Белку в колесе надо периодически выгуливать. Раньше у меня было много хобби. Я читал, кулинарил, собирал монеты, интересовался историей, писал статьи для «Википедии» и т. д. А сейчас заметил, что за год коронавируса просел, опростился. Надо возвращаться к своим увлечениям.
— Здоровье и нервы с такой нагрузкой, наверное, тоже не в порядке?
— Я пью таблетки, тщательно слежу за своими факторами риска: отец умер от инфаркта. Есть проблемы со сном. А при определенной степени усталости не хочется есть. Близкие тогда понимают: надо кормить, чуть ли не насильно.
Конечно, за здоровьем следить надо. Но в моей профессии много дежурств: я работал и на три ставки, и на две, и на полторы. А если врач работает на две ставки, то он делает это ради зарплаты в обмен на здоровье. В последнее время беру меньшую нагрузку, потому что и тяжело, и возраст сказывается — мне 52.
— Вас изменил последний год, когда к коронавирусу добавились еще и протесты после выборов?
— Да. В молодости я был членом ОГП, ходил на партсобрания. Потом я полностью посвятил себя профессии, перестал интересоваться политикой. И к 2020 году оказался совершенно не готов. Я был в числе людей, которые бойкотировали выборы. Считаю, что это моя огромная ошибка. После 9 августа я понял: неизбежно придется занять гражданскую позицию — и не бояться ее проявлять.
К сожалению, в этом политическом сезоне медики, которые высказывали свое мнение, стали мишенями. Это, конечно, дикость.
— На вашем месте многие бы сейчас уехали.
— Я точно не собираюсь уезжать. Хоть есть очень хорошие предложения от коллег за рубежом. Они готовы помочь мне устроиться, ведь коронавирус еще бушует в мире и специалисты востребованы. Предложения начали поступать еще до того, как стало известно, что меня уволят. Друзья спрашивают: «Зачем тебе это надо? Уезжай!».

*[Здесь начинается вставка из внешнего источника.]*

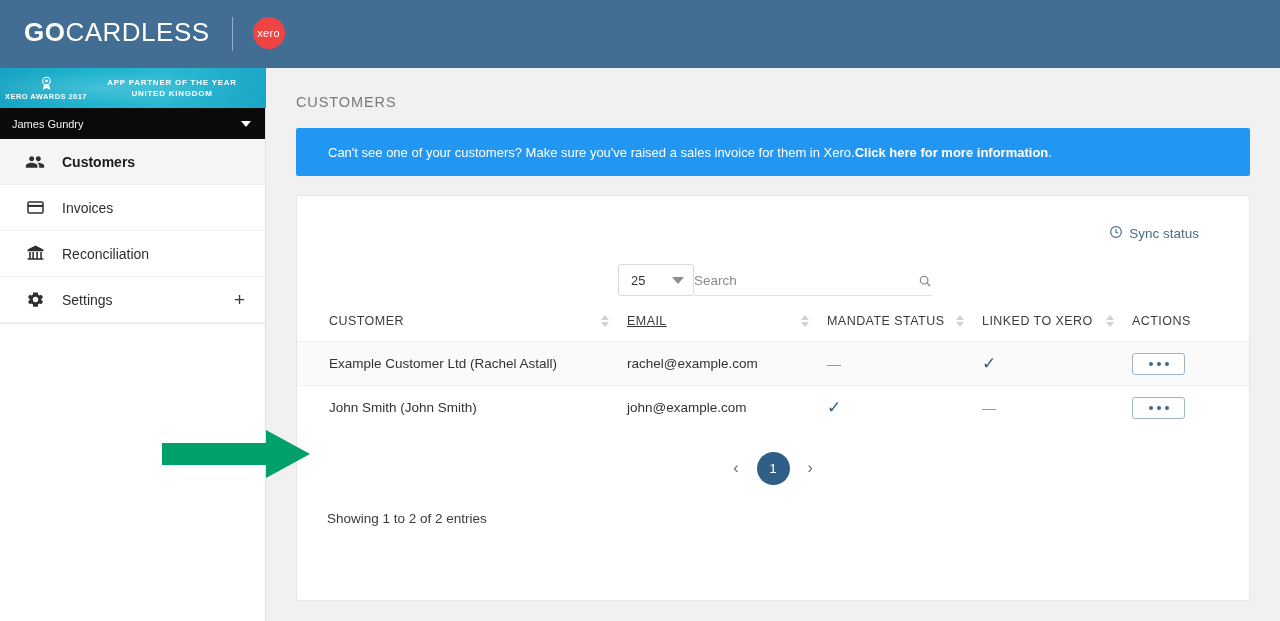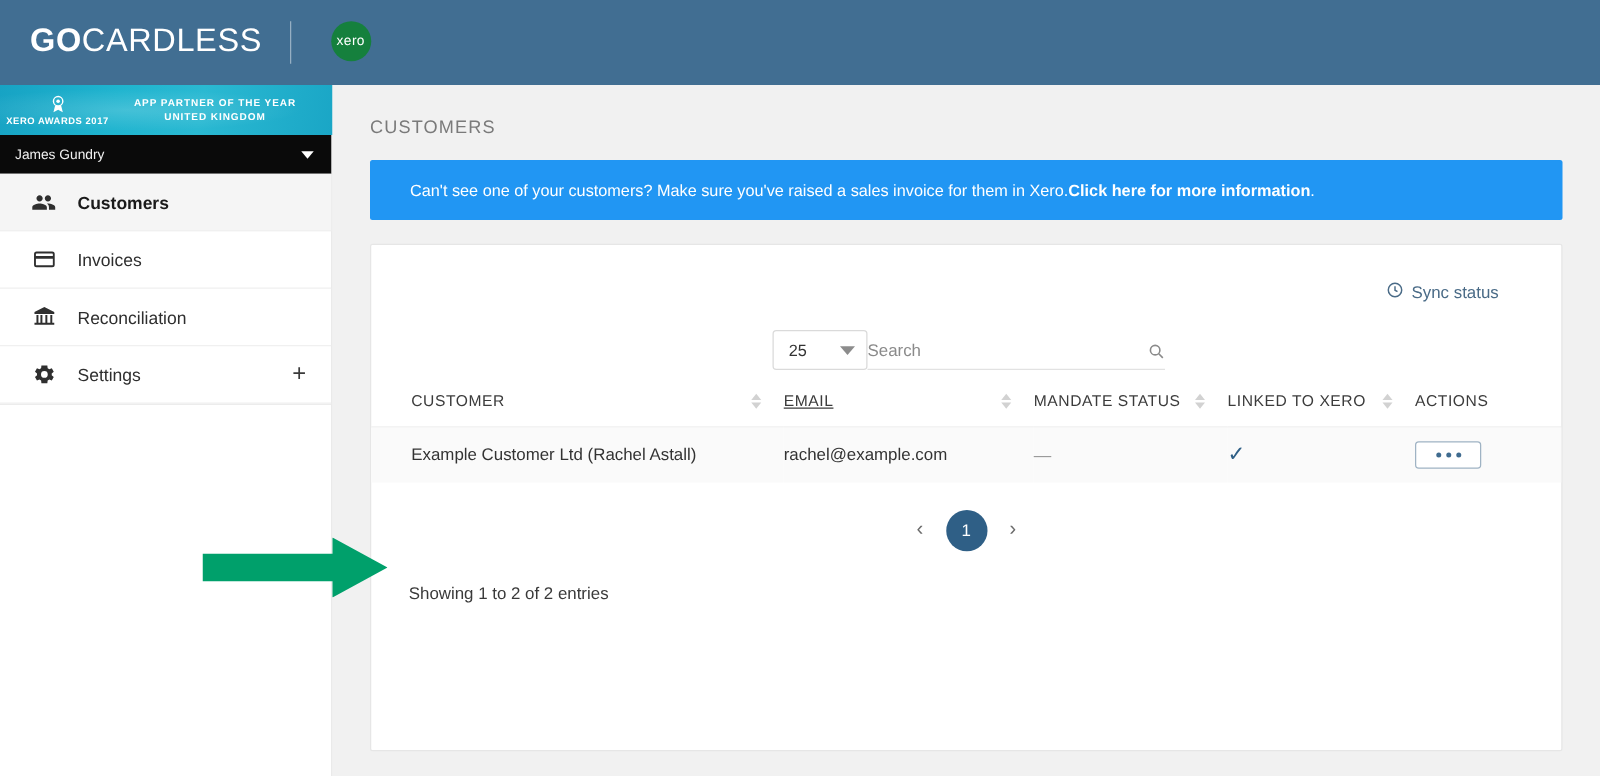--- a/index.html
+++ b/index.html
@@ -22,23 +22,23 @@
     font-size: 26px; letter-spacing: 0.5px; color: #ffffff;
     font-weight: 300; white-space: nowrap;
   }
   .logo-text b { font-weight: 700; }
   .logo-divider {
     width: 1px; height: 34px; background: rgba(255,255,255,.45);
     margin: 0 20px 0 22px;
   }
   .xero-badge {
     width: 32px; height: 32px; border-radius: 50%;
-    background: #15803d; color: #fff;
+    background: #ef4444; color: #fff;
     display: flex; align-items: center; justify-content: center;
-    font-size: 11px; letter-spacing: .3px; font-weight: 400; margin-left: 12px;
+    font-size: 11px; letter-spacing: .3px; font-weight: 400;
   }
 
   
   .sidebar {
     position: absolute; left: 0; top: 68px; width: 266px; height: 553px;
     background: #ffffff; border-right: 1px solid #e3e3e3;
   }
   .awards {
     height: 40px; width: 266px;
     background: linear-gradient(100deg,#17a3c4 0%,#1fb4cf 35%,#2ab9d2 60%,#1aa6c6 100%);
@@ -384,20 +384,37 @@
               <span class="tick">✓</span>
             </td>
             <td>
               <div class="dots-btn">
                 <span></span>
                 <span></span>
                 <span></span>
               </div>
             </td>
           </tr>
+          <tr>
+            <td class="c-customer">John Smith (John Smith)</td>
+            <td>john@example.com</td>
+            <td>
+              <span class="tick">✓</span>
+            </td>
+            <td>
+              <span class="dash">—</span>
+            </td>
+            <td>
+              <div class="dots-btn">
+                <span></span>
+                <span></span>
+                <span></span>
+              </div>
+            </td>
+          </tr>
         </tbody>
       </table>
 
       <div class="pager">
         <span class="pg-arrow">‹</span>
         <span class="pg-num">1</span>
         <span class="pg-arrow">›</span>
       </div>
 
       <div class="entries">Showing 1 to 2 of 2 entries</div>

Для своего начальства я — чужой. Если ударить по камню, в котором есть чужеродный элемент, он развалится. А этого элемента нет — камень выдержит этот удар. По аналогии получается, что отъезд из страны каждого несогласного усиливает монолитность системы. Поэтому я принципиально не хочу уезжать.
Начальник главного управления по здравоохранению Витебского облисполкома Михаил Вишневецкий отказался пояснить ситуацию с техническими сбоями с подачей кислорода в БСМП, а также непродлением контракта доктору Мартову.
— Я комментировать ничего не буду, — сообщил чиновник и положил трубку.
Журналист tut.by также приходил в облисполком, чтобы встретиться с Михаилом Леонтьевичем в его рабочем кабинете в надежде все же получить комментарий. Однако глава облздрава отказался от встречи, сославшись на то, что скоро у него «большое совещание».
Редакция направила запрос в Минздрав с просьбой прокомментировать причины и последствия ЧП с кислородом в витебской БСМП, а также причины непродления контракта с доктором Владимиром Мартовым.
Также мы попробовали получить комментарий министра Дмитрия Пиневича, но он не ответил на звонки.